§ **Task item**: Retype every record exactly. Skip the images.

§ **Raw data**:
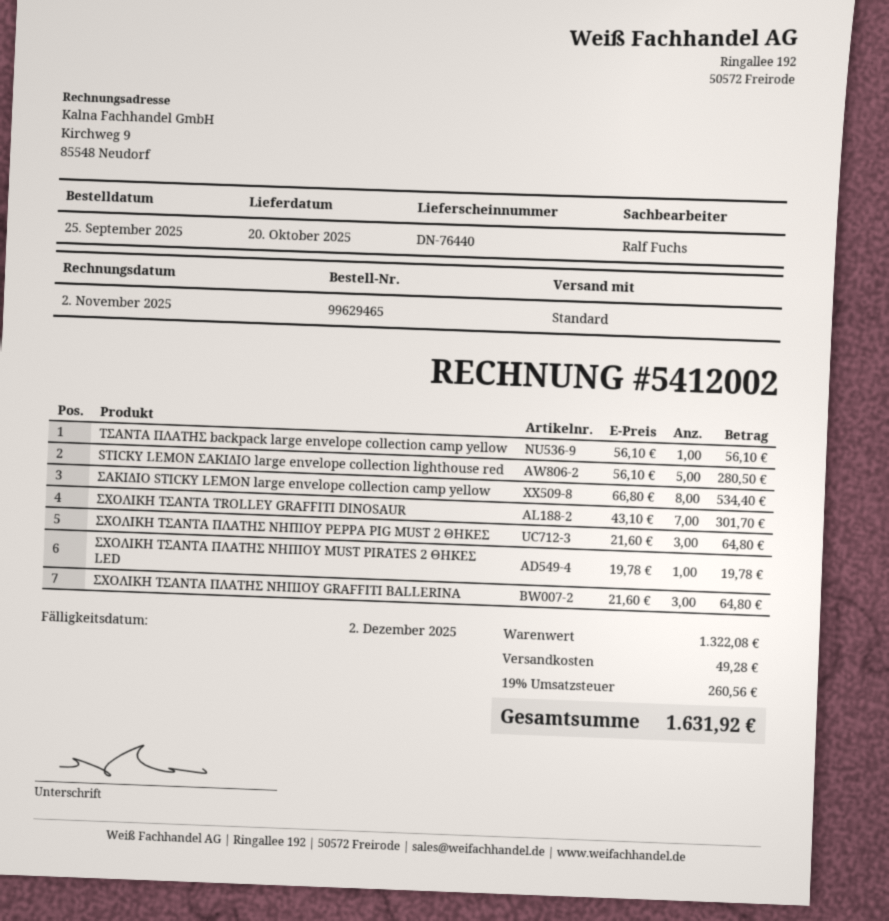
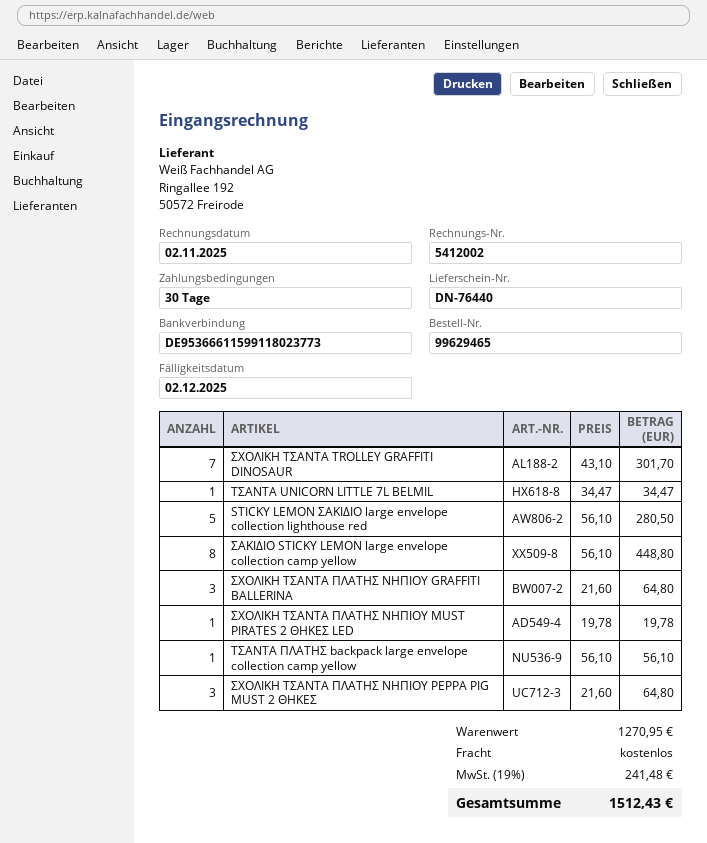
ΣΑΚΙΔΙΟ STICKY LEMON large envelope collection camp yellow: 8 x 66.80 = 534.40 -> 8 x 56.10 = 448.80
ΤΣΑΝΤΑ UNICORN LITTLE 7L BELMIL: none -> 1 x 34.47 = 34.47
subtotal: 1322.08 -> 1270.95
shipping: 49.28 -> 0.00
tax: 19% = 260.56 -> 19% = 241.48
total: 1631.92 -> 1512.43

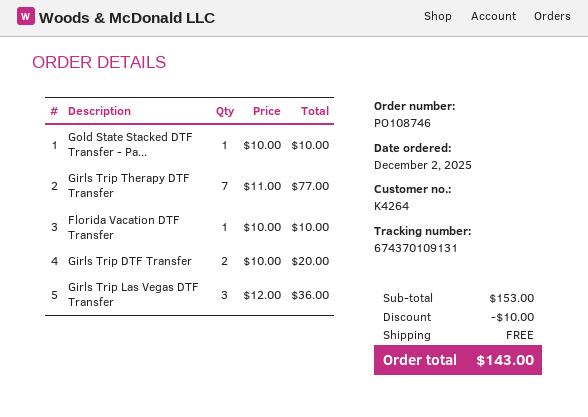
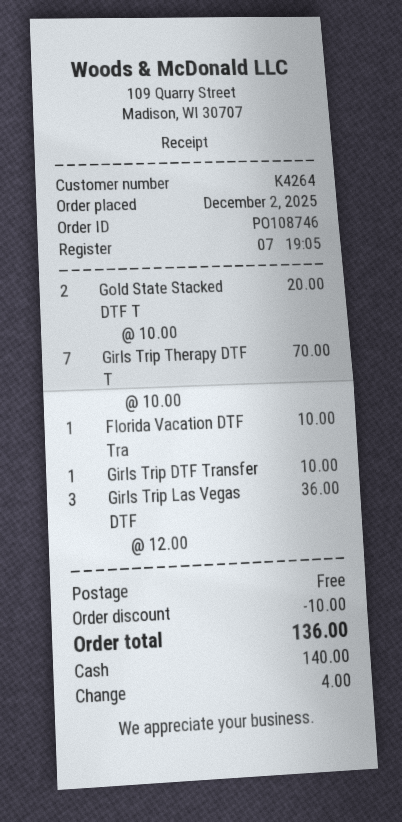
Gold State Stacked DTF Transfer - Pa...: 1 x 10.00 = 10.00 -> 2 x 10.00 = 20.00
Girls Trip Therapy DTF Transfer: 7 x 11.00 = 77.00 -> 7 x 10.00 = 70.00
Girls Trip DTF Transfer: 2 x 10.00 = 20.00 -> 1 x 10.00 = 10.00
total: 143.00 -> 136.00

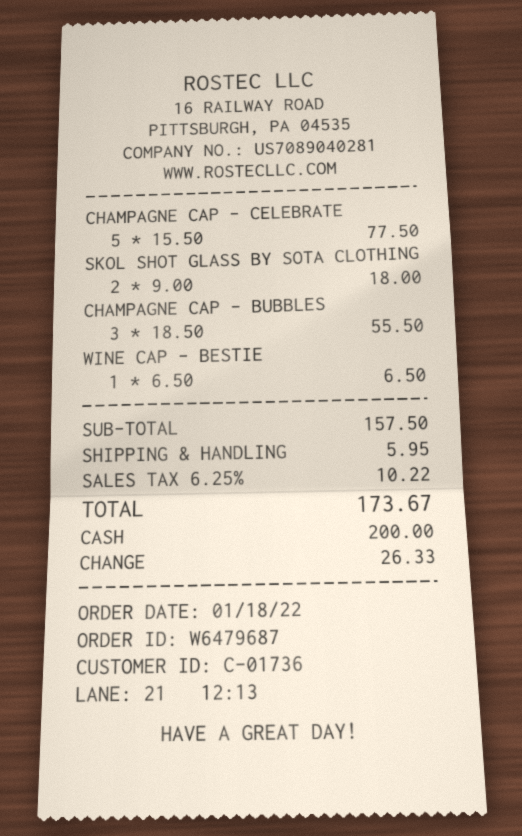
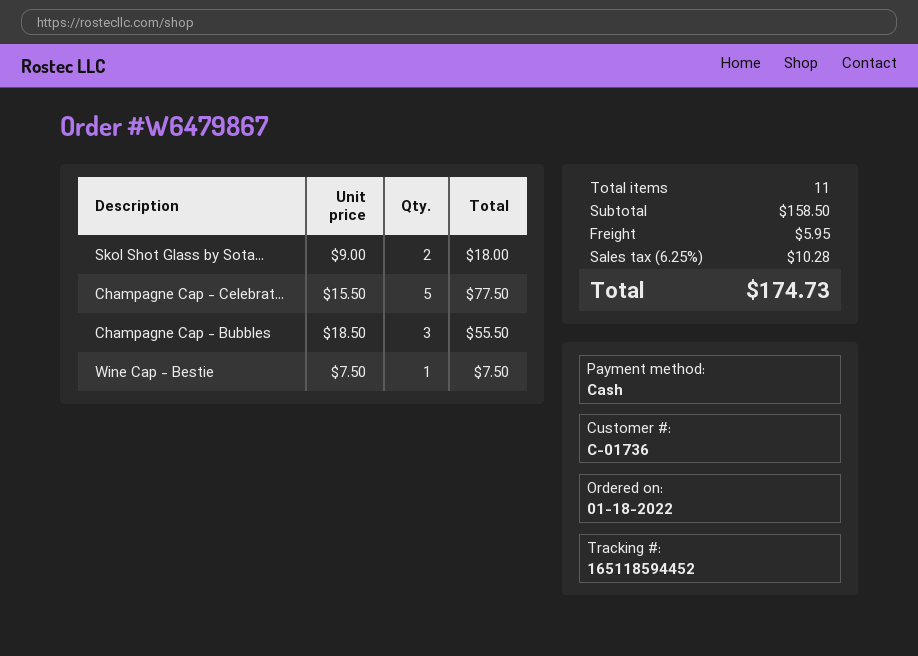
order number: W6479687 -> W6479867
WINE CAP - BESTIE: 1 x 6.50 = 6.50 -> 1 x 7.50 = 7.50
subtotal: 157.50 -> 158.50
tax: 6.25% = 10.22 -> 6.25% = 10.28
total: 173.67 -> 174.73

§ **Exercise result**:
ΣΑΚΙΔΙΟ STICKY LEMON large envelope collection camp yellow: 8 x 66.80 = 534.40 -> 8 x 56.10 = 448.80
ΤΣΑΝΤΑ UNICORN LITTLE 7L BELMIL: none -> 1 x 34.47 = 34.47
subtotal: 1322.08 -> 1270.95
shipping: 49.28 -> 0.00
tax: 19% = 260.56 -> 19% = 241.48
total: 1631.92 -> 1512.43

Gold State Stacked DTF Transfer - Pa...: 1 x 10.00 = 10.00 -> 2 x 10.00 = 20.00
Girls Trip Therapy DTF Transfer: 7 x 11.00 = 77.00 -> 7 x 10.00 = 70.00
Girls Trip DTF Transfer: 2 x 10.00 = 20.00 -> 1 x 10.00 = 10.00
total: 143.00 -> 136.00

order number: W6479687 -> W6479867
WINE CAP - BESTIE: 1 x 6.50 = 6.50 -> 1 x 7.50 = 7.50
subtotal: 157.50 -> 158.50
tax: 6.25% = 10.22 -> 6.25% = 10.28
total: 173.67 -> 174.73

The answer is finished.